WORK ITEM: Each line of the records needs to be written out exactly, with any image left out.

Start of SUPPLIED MATERIAL

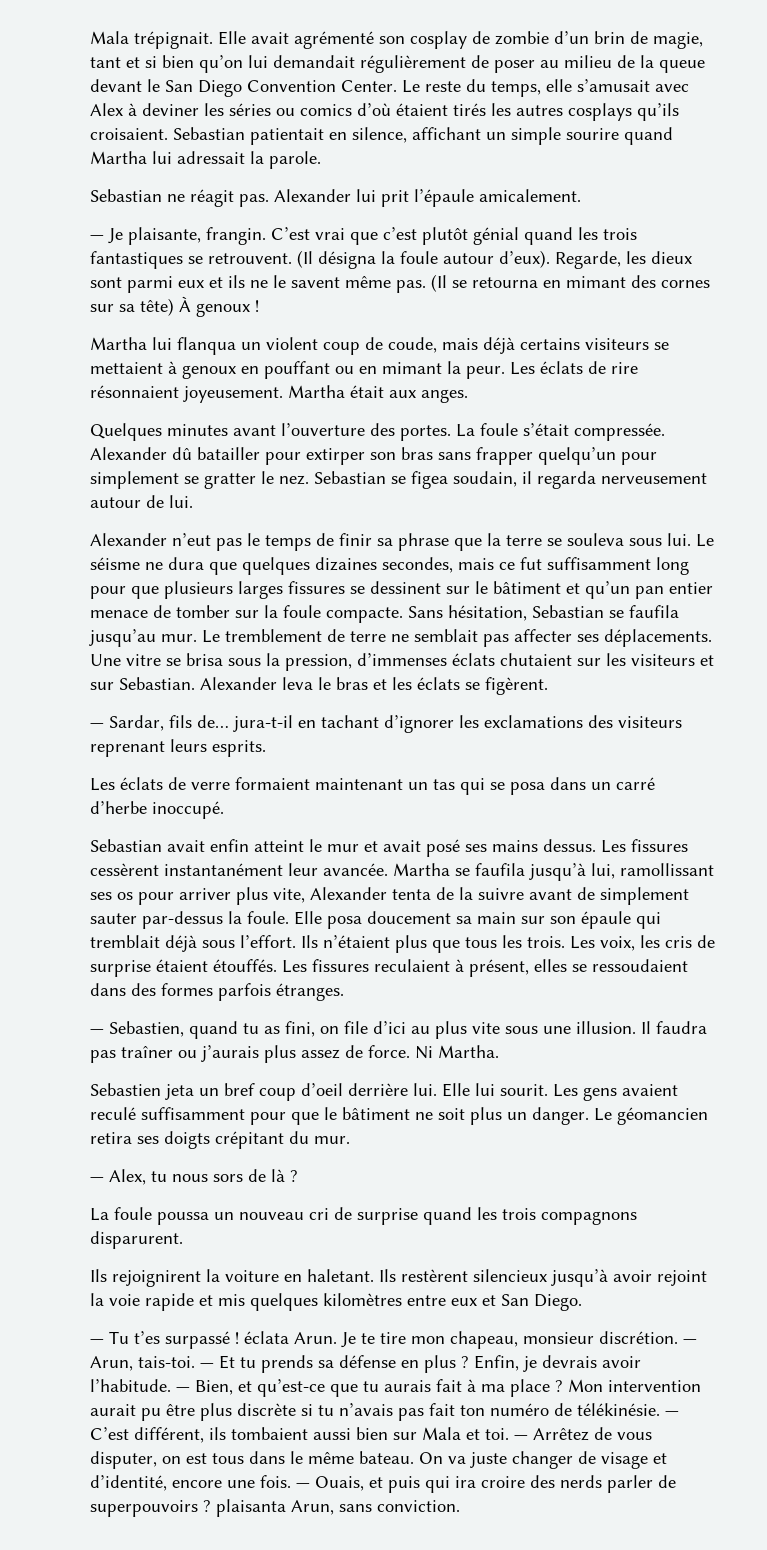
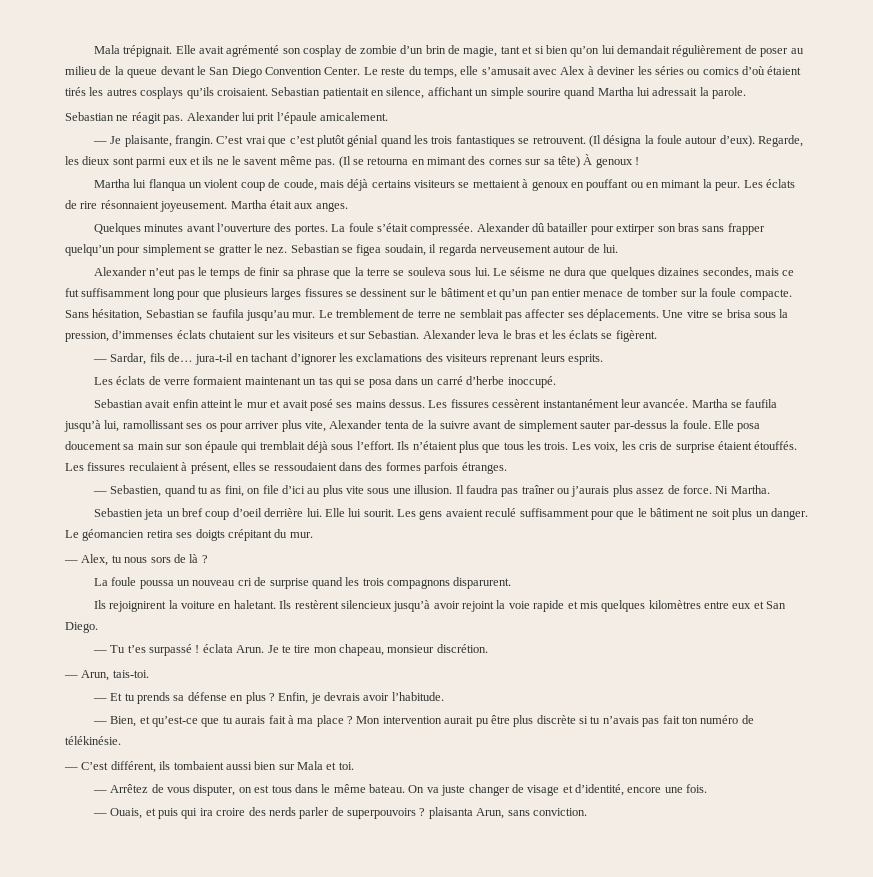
(678, 1337) none -> (488, 648) //
(195, 1362) none -> (149, 674) //
(171, 1385) none -> (444, 696) //
(660, 1409) none -> (121, 740) //
(509, 1434) none -> (354, 766) //
(291, 1481) none -> (708, 788) //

End of SUPPLIED MATERIAL

SOLVED PROBLEM:
(678, 1337) none -> (488, 648) //
(195, 1362) none -> (149, 674) //
(171, 1385) none -> (444, 696) //
(660, 1409) none -> (121, 740) //
(509, 1434) none -> (354, 766) //
(291, 1481) none -> (708, 788) //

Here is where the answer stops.